Le lendemain, je rencontre un collègue de travail. Il me demande comment ça va et une fois encore je réponds spontanément: «J’ai une hernie discale.» Zut, me dis-je en même temps, je ne voulais plus en parler. «Où exactement?», me demande-t-il aussitôt, dégainant plus vite que son ombre. Je lui réponds d’un air dédaigneux: «C5/C6». Moi qui n’étais pas médecin, je trouvais déjà que l’échange prenait une tournure risquée. «Et tu as commencé le sport?» «Hein? Comment?» Je ne comprenais pas bien la question et tentai une sortie ironique: «Oui, je viens justement de m’inscrire à un cours de kitesurf dans l’Aar.» J’ai vraiment dû réprimer un fou rire, mais mon humour est mort dans l’œuf, car mon interlocuteur ne trouvait là-dedans rien de drôle ni d’ironique. Il ne me laissa pas partir avant de m’avoir expliqué pendant cinq minutes les bénéfices du sport et de la physiothérapie quand on avait des problèmes de hernie discale. La physiothérapie je le savais, j’aurais pu le dire, mais le sport franchement.

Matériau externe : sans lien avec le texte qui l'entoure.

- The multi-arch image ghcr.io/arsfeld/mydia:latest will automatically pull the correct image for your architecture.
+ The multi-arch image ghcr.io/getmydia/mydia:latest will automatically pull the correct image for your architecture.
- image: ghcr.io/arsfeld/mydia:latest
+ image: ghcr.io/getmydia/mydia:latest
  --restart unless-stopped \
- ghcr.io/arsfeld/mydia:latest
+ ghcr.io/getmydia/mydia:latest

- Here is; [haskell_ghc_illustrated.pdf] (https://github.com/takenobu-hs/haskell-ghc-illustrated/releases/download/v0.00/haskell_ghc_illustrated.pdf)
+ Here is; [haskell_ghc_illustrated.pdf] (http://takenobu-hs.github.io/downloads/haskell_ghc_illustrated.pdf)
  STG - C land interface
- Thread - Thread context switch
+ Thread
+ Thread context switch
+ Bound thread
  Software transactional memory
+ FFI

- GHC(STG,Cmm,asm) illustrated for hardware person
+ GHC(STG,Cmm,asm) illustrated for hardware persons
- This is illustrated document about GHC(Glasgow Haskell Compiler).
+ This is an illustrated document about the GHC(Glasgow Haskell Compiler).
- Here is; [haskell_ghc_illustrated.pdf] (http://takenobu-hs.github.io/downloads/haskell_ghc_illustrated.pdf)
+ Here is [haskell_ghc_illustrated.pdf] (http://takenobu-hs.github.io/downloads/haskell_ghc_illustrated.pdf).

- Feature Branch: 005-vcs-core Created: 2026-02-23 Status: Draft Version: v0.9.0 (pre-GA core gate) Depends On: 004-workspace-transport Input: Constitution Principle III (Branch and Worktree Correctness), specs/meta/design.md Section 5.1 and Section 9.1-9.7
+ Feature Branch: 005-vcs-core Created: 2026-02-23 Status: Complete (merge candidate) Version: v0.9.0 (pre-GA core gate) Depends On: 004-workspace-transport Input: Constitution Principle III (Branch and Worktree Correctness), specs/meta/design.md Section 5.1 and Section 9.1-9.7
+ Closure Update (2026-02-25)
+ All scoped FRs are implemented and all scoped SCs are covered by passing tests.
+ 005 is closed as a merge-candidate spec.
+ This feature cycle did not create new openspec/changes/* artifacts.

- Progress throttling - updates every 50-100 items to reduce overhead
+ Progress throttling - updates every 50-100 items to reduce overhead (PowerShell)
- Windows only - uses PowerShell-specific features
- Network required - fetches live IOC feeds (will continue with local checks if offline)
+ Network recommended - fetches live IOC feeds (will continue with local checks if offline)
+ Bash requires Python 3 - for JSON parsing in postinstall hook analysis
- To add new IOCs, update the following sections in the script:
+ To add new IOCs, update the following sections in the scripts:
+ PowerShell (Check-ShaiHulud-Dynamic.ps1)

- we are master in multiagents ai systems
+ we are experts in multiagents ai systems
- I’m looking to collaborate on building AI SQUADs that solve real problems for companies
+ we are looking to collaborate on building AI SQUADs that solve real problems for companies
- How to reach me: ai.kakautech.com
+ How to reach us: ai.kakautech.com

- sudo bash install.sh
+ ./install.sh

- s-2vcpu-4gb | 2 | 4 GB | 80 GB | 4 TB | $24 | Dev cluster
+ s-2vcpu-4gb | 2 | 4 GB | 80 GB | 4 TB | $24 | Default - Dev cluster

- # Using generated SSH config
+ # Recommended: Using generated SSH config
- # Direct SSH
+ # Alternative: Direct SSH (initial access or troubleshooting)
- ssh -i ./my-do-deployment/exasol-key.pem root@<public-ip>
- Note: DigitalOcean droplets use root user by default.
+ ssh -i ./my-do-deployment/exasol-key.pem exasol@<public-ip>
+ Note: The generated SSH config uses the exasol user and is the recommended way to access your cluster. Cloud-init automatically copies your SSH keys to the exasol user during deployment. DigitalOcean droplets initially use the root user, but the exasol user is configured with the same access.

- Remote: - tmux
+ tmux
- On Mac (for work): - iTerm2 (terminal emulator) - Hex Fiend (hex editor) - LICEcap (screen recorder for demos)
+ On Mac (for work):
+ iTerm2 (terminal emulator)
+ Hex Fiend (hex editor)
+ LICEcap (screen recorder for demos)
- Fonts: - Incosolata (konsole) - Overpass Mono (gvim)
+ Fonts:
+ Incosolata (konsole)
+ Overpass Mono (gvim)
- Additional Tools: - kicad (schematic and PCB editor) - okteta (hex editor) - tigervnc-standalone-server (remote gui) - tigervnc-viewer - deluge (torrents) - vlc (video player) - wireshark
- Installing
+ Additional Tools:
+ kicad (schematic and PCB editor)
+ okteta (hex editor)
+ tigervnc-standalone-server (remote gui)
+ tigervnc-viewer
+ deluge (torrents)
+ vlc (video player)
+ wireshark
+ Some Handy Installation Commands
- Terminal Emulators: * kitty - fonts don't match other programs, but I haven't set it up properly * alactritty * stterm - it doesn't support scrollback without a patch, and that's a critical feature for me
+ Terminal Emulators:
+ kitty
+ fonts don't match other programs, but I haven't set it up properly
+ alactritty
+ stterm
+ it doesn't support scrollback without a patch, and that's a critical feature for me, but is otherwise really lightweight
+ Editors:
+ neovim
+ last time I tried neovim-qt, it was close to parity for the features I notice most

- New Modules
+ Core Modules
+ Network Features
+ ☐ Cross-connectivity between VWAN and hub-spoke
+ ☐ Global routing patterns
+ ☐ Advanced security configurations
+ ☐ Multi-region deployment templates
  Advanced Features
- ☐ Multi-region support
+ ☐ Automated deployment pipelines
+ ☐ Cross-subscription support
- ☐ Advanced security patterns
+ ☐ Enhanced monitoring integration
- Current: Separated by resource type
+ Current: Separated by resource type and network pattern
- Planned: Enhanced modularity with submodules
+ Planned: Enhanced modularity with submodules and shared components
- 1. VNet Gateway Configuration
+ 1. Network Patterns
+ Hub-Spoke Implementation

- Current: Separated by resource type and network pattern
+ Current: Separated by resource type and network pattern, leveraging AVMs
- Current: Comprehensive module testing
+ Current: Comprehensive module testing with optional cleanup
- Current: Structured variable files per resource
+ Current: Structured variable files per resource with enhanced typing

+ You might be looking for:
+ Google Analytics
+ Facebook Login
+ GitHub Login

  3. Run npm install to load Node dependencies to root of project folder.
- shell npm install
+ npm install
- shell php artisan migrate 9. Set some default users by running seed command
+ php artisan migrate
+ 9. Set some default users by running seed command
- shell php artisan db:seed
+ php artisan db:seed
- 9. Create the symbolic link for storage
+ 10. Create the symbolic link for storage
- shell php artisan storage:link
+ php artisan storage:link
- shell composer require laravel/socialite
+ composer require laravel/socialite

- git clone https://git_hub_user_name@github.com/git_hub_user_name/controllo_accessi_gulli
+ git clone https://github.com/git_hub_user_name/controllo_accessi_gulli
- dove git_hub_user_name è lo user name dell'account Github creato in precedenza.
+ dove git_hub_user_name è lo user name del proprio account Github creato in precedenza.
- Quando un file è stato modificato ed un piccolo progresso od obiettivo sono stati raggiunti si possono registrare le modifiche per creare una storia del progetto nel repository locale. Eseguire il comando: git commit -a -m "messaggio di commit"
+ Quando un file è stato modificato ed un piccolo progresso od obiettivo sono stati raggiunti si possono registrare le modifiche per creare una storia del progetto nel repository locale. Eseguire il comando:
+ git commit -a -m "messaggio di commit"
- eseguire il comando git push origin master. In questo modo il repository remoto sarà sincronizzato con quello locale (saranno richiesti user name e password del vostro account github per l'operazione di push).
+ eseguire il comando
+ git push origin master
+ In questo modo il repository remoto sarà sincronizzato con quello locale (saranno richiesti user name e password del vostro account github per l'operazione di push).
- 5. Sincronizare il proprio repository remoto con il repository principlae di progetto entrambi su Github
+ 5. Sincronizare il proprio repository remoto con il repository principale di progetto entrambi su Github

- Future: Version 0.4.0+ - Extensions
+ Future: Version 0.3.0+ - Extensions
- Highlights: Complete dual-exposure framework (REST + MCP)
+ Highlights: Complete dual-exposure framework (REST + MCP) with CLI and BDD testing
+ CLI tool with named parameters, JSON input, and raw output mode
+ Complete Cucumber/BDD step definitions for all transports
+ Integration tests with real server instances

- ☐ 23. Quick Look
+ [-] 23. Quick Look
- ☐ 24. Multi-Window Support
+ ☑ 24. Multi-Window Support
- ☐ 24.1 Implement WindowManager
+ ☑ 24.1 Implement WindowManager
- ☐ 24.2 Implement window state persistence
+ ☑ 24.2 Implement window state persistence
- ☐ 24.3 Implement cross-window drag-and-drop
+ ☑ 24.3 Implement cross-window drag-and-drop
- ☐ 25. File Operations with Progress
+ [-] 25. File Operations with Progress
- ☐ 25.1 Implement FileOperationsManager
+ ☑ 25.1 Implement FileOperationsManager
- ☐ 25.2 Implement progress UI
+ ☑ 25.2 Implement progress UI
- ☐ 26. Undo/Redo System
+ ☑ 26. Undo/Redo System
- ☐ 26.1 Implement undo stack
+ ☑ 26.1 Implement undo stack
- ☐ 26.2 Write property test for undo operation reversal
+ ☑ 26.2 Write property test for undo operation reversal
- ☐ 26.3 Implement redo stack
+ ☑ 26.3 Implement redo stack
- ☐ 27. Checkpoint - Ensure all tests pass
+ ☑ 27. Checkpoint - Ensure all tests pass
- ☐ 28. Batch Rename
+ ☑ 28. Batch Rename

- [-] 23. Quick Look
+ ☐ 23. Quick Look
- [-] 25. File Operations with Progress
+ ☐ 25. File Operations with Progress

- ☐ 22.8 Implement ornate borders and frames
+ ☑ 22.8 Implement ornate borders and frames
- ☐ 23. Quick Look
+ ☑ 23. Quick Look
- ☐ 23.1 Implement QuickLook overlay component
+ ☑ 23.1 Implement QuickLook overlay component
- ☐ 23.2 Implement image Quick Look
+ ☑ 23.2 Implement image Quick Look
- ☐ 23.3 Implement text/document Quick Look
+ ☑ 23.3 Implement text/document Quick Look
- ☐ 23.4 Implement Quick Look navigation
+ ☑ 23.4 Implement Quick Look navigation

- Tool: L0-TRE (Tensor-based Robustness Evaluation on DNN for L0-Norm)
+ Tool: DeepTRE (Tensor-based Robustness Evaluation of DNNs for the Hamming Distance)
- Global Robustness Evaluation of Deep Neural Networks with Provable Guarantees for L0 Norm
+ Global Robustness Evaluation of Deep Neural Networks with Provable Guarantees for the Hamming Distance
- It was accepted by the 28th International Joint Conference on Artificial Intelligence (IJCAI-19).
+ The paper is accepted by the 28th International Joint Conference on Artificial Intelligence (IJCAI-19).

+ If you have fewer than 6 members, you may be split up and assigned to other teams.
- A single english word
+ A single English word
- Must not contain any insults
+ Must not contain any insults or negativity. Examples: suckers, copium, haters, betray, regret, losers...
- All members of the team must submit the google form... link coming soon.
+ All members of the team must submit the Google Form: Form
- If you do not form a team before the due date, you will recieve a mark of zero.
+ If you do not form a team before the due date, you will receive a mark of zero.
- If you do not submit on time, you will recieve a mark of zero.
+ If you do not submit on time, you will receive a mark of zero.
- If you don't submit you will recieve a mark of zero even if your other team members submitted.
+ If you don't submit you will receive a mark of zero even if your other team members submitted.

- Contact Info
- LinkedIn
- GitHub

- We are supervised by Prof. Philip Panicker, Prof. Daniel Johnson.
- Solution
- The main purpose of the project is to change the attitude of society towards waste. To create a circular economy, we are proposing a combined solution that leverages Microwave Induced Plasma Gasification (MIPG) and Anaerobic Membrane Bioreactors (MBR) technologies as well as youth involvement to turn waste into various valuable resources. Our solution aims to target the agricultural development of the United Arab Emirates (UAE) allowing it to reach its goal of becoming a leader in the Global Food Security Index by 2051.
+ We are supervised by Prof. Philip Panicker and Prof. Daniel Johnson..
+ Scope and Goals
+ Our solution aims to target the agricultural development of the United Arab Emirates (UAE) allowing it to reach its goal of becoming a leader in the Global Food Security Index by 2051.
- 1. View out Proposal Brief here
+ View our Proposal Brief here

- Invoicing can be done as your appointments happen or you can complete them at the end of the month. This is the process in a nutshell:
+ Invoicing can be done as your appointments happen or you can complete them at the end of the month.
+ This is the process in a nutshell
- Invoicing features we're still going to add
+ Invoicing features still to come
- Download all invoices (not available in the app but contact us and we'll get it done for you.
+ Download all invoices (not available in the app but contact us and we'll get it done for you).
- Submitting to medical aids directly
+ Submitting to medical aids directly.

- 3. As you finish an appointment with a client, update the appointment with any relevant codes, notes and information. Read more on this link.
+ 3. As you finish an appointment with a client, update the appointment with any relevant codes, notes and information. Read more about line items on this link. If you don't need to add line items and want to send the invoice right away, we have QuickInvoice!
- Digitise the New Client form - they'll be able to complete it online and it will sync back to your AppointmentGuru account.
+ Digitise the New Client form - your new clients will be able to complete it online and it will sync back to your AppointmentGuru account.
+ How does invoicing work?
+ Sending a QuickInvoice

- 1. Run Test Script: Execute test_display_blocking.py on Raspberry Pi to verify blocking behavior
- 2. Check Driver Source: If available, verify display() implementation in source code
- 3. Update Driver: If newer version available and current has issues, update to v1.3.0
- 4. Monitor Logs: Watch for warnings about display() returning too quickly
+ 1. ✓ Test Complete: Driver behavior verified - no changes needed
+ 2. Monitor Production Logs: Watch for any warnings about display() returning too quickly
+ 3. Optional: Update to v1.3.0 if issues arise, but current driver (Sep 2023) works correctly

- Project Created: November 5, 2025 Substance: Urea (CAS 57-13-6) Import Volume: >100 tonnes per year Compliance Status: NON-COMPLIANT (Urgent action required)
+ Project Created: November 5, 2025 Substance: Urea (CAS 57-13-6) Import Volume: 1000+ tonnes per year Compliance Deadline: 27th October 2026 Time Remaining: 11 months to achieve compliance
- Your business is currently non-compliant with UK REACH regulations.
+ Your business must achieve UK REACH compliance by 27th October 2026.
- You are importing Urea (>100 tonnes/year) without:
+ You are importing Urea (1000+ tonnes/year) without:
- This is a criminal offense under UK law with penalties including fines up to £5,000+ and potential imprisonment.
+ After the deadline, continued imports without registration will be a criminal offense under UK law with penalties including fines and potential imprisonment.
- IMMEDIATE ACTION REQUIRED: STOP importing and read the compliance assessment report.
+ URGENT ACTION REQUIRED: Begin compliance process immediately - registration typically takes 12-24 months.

Le soir, à la physiothérapie, je rencontre une compagne d’infortune. Même diagnostic, hernie discale. Nous avons bien papoté dans la salle d’attente. Je me suis ­entendu dire: «Oui, moi c’est la C5/C6». Effectivement, maintenant je dois suivre une physiothérapie. C’est un fait, il faut désormais envisager de faire du sport. Lentement, j’en suis venu à parler de ma maladie. Puis j’ai raconté qu’un charmant médecin m’avait planté une immense seringue dans le cou, juste à l’endroit de la hernie. La seringue m’avait fait peur. Mais le médecin m’a rassuré, ce que j’ai apprécié. «Comment ça une seringue? On vous a fait une infiltration de cortisone?» J’ai acquiescé, hésitant et incertain. Est-ce qu’on est un patient uniquement à partir du moment où on peut expliquer sa maladie avec des termes techniques incompréhensibles? Je ne pouvais plus m’enfuir de la salle d’attente. La conversation a continué. «Et main­tenant, Monsieur Porz, vous poursuivez uniquement avec un traitement conservateur ou vous prévoyez une intervention chirurgicale?» Pardon? Un traitement conservateur? Une intervention chirurgicale?
Le soir, j’ai dû à nouveau me tourner vers mon épouse. Le lecteur remarquera qu’elle s’y connaît. «Tu commences par un traitement conservateur, et si ça ne marche pas, nous envisagerons l’opération.» D’accord, ma femme étant médecin, elle peut s’exprimer comme ça. Mais pourquoi les profanes parlent-ils tous en ter­mes si savants? Le sujet mérite réflexion. Sont-ils tous obligés d’utiliser ce jargon? A moins que nos médecins ne fassent pas assez d’efforts pour abandonner leur langage technique et expliquer aux patients avec des mots simples ce qui ne va pas. Soudain, cela sonne à la porte. Un autre voisin me demande si je peux l’aider ­rapidement à décharger son nouveau meuble car il ne peut pas le sortir tout seul de sa voiture. Je lui explique: «C’est trop bête, j’ai malheureusement une hernie ­discale». Il me regarde avec de grands yeux. Et là, je m’entends lui répondre: «C5/C6, j’ai eu une infiltration, j’essaie maintenant un traitement conservateur avec de la physio.» Il semble satisfait. Il me souhaite bonne chance. Pas de leçon. Pas de demande de détails. Pas de trouble. Tout est resté calme. C’est bien, pensai-je. Je me dis que c’est une bonne chose que je connaisse ma propre histoire. Je ne peux pas m’empêcher de sourire. Une bonne maladie mérite manifestement qu’on en parle dans des termes médicaux.